Marlin has over $7.5 billion invested in over 180 companies, and Abbyy will be one of its largest investments. The partnership could also help Abbyy leverage a wide network of Marlin partners.

This backing could fuel Abbyy’s efforts to become a leading vendor in the digital intelligence space. This market is evolving from several established fields, which include tools for intelligent document processing, process discovery, and process intelligence.

Digital intelligence is expected to enable customers to identify automation opportunities, rapidly implement them, and measure the results of these efforts.

Pivoting from documents to processes

This Marlin partnership is a major milestone in Abbyy’s pivot from a document-oriented, product-centric vendor to a major player in the larger market around IPA tools. When Persson took the helm in 2017, the company became known as “The OCR Company.”

“It soon became apparent that our core strengths in OCR and document understanding would become key requirements in the burgeoning markets for intelligent automation and digital transformation,” Persson said. This dramatically expanded the company’s total addressable market.

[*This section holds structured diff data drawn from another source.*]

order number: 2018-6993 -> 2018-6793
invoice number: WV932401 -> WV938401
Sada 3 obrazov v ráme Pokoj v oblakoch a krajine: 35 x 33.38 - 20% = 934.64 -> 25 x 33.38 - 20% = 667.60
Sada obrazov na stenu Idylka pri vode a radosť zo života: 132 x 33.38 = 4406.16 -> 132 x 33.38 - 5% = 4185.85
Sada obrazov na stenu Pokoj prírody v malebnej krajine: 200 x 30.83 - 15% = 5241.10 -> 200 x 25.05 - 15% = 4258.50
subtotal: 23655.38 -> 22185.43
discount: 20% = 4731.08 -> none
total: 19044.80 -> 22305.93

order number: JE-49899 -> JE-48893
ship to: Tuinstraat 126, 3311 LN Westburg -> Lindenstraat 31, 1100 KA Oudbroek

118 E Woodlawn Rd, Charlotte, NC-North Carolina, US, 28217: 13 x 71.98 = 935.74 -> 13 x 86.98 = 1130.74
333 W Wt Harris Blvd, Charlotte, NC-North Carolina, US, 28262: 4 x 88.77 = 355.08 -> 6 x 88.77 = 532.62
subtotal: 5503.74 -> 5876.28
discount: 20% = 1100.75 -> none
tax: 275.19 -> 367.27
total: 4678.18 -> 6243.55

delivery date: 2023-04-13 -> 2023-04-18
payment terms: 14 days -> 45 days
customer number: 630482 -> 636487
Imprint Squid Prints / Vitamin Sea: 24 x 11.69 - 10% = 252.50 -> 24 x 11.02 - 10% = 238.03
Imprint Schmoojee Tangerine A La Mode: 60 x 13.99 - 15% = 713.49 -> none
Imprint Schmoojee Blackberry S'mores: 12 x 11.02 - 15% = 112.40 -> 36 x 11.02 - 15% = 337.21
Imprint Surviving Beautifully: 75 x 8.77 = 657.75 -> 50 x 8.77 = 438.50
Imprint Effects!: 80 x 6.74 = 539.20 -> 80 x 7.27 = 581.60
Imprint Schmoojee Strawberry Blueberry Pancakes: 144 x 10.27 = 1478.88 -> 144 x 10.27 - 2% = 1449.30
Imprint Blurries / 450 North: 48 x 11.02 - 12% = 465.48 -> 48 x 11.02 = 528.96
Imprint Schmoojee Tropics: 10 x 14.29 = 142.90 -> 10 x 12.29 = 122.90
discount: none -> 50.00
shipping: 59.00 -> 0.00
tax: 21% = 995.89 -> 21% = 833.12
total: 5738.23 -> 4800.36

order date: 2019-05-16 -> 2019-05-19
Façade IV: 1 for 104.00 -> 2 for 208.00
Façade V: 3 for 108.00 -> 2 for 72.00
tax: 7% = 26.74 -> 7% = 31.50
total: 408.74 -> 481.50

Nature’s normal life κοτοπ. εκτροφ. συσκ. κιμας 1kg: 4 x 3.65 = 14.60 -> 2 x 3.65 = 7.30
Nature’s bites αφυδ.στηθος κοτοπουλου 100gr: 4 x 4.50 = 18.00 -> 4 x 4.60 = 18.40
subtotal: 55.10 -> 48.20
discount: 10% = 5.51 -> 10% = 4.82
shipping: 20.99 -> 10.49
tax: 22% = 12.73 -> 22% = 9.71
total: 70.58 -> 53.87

But the company also had to repurpose its core technology and product know-how to better fit this larger opportunity, Persson said. The company needed to take a cloud-first approach and provide connectivity across the various aspects of IPA. IDC estimates the global IPA market will reach $30.5 billion in 2024. IPA is a diverse market area that includes multiple capabilities around capturing process data, automating them, and then measuring the results.

This includes robotic process automation (RPA), enterprise content management (ECM), enterprise resources planning (ERP), and business process management (BPM).

Bringing intelligence to automation

“Despite being an important enabler of intelligent process automation, we didn’t know much about the processes themselves,” Persson admitted. To fill the gap, Abbyy in 2019 acquired TimelinePI, a leading process mining solution. Further, the company reorganized from a highly independent regional structure into a more consolidated global team.

According to Persson, the first step in any scalable automation initiative is figuring out what to automate by identifying what the company is already doing. That is accomplished using process mining and process analytics tools.

The second step involves automating these processes with tools like robotic process automation (RPA) or low-code development platforms.

In the third step, process analytics can help assess the actual performance and savings of these automations.

What Abbyy is calling digital intelligence combines elements of all these capabilities to improve the development of new automations. Content intelligence helps unlock the data from documents or other content to feed the automation process with valuable context. Process intelligence helps in mapping, analyzing, understanding, and monitoring processes.

As it evolves, the IPA space consists of different segments and vendors that are both cooperating and competing for different components. As a result, “the lines between these segments are blurred and will continue to be so,” Persson said.

Abbyy has set the goal to focus on providing a platform- and vendor-agnostic provision of digital intelligence, which is why it is partnering with many different vendors.

“We believe this is of tremendous value to the customers who may have two to three or more different platforms that either overlap or serve different needs in their automation strategy,” Persson said.